[[ INPUT, beginning ]]
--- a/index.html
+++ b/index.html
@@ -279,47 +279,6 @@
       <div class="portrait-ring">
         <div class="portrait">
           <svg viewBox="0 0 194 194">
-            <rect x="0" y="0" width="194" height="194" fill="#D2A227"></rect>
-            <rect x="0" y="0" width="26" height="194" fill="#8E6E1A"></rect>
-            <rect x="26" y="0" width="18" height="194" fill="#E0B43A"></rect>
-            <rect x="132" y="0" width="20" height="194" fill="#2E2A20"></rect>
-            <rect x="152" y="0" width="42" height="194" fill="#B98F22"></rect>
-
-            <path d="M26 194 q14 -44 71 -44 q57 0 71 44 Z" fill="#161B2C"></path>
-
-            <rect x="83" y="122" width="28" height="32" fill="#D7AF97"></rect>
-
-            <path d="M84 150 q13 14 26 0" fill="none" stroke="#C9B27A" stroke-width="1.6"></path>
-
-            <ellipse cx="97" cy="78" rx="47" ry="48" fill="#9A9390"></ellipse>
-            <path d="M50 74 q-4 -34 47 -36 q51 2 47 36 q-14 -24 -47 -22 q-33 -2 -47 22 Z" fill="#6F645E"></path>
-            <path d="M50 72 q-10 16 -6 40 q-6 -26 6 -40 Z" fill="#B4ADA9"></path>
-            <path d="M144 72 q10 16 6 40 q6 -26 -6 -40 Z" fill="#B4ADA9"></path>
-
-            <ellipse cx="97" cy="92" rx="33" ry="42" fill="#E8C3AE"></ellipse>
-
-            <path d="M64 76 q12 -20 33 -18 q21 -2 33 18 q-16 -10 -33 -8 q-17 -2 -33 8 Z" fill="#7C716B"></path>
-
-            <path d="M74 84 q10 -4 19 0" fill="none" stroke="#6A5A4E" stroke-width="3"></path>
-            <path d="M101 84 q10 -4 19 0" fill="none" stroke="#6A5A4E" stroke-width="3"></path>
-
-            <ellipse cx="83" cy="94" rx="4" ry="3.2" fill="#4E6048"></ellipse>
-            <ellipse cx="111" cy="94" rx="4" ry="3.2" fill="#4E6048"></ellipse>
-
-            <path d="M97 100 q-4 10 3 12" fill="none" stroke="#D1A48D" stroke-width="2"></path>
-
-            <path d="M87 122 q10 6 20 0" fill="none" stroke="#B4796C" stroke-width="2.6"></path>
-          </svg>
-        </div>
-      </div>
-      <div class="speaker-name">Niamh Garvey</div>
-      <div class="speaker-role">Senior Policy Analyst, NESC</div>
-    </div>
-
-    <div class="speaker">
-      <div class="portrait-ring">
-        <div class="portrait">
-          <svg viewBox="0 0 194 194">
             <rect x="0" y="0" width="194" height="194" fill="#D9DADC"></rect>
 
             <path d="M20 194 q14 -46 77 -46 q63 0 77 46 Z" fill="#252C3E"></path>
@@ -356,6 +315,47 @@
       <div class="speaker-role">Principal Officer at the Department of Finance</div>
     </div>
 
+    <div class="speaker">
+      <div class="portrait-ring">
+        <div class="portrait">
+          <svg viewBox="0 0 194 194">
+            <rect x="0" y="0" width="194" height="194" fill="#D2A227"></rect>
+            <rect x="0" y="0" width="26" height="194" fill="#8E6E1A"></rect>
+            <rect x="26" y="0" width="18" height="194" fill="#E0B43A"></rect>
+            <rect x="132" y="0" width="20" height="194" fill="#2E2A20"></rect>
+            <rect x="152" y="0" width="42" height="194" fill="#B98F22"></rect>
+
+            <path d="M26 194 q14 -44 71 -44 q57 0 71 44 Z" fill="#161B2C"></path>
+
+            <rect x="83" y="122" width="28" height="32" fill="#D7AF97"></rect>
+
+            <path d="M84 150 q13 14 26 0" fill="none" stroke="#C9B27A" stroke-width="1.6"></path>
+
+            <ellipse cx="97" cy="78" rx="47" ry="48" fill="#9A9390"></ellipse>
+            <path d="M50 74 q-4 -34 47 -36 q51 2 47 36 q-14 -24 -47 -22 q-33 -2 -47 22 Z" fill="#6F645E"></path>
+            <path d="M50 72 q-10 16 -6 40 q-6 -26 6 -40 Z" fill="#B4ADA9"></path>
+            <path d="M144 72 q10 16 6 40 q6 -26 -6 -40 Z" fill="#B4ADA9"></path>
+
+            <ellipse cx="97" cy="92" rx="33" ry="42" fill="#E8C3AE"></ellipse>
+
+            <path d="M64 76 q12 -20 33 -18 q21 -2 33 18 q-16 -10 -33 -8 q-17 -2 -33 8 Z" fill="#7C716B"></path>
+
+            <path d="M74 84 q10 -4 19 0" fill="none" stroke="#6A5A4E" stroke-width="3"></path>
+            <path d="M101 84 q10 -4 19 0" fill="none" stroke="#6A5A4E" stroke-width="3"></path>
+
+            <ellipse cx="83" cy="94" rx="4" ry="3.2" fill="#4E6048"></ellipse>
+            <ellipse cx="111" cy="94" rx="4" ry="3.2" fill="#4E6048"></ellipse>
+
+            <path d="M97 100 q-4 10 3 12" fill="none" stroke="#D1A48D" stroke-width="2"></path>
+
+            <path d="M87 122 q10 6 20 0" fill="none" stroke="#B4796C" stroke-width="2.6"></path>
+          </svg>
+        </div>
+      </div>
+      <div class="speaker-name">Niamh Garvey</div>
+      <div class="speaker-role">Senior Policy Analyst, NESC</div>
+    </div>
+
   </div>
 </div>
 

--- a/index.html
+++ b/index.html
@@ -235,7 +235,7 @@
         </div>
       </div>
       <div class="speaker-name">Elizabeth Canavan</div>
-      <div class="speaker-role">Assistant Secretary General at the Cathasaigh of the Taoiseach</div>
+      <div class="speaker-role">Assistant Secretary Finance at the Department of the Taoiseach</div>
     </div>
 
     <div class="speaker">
[[ INPUT, end ]]
# TO DO:
From the records above, report the number of lines that hold the string "speaker" and add nothing.

# WRITTEN ANSWER:
11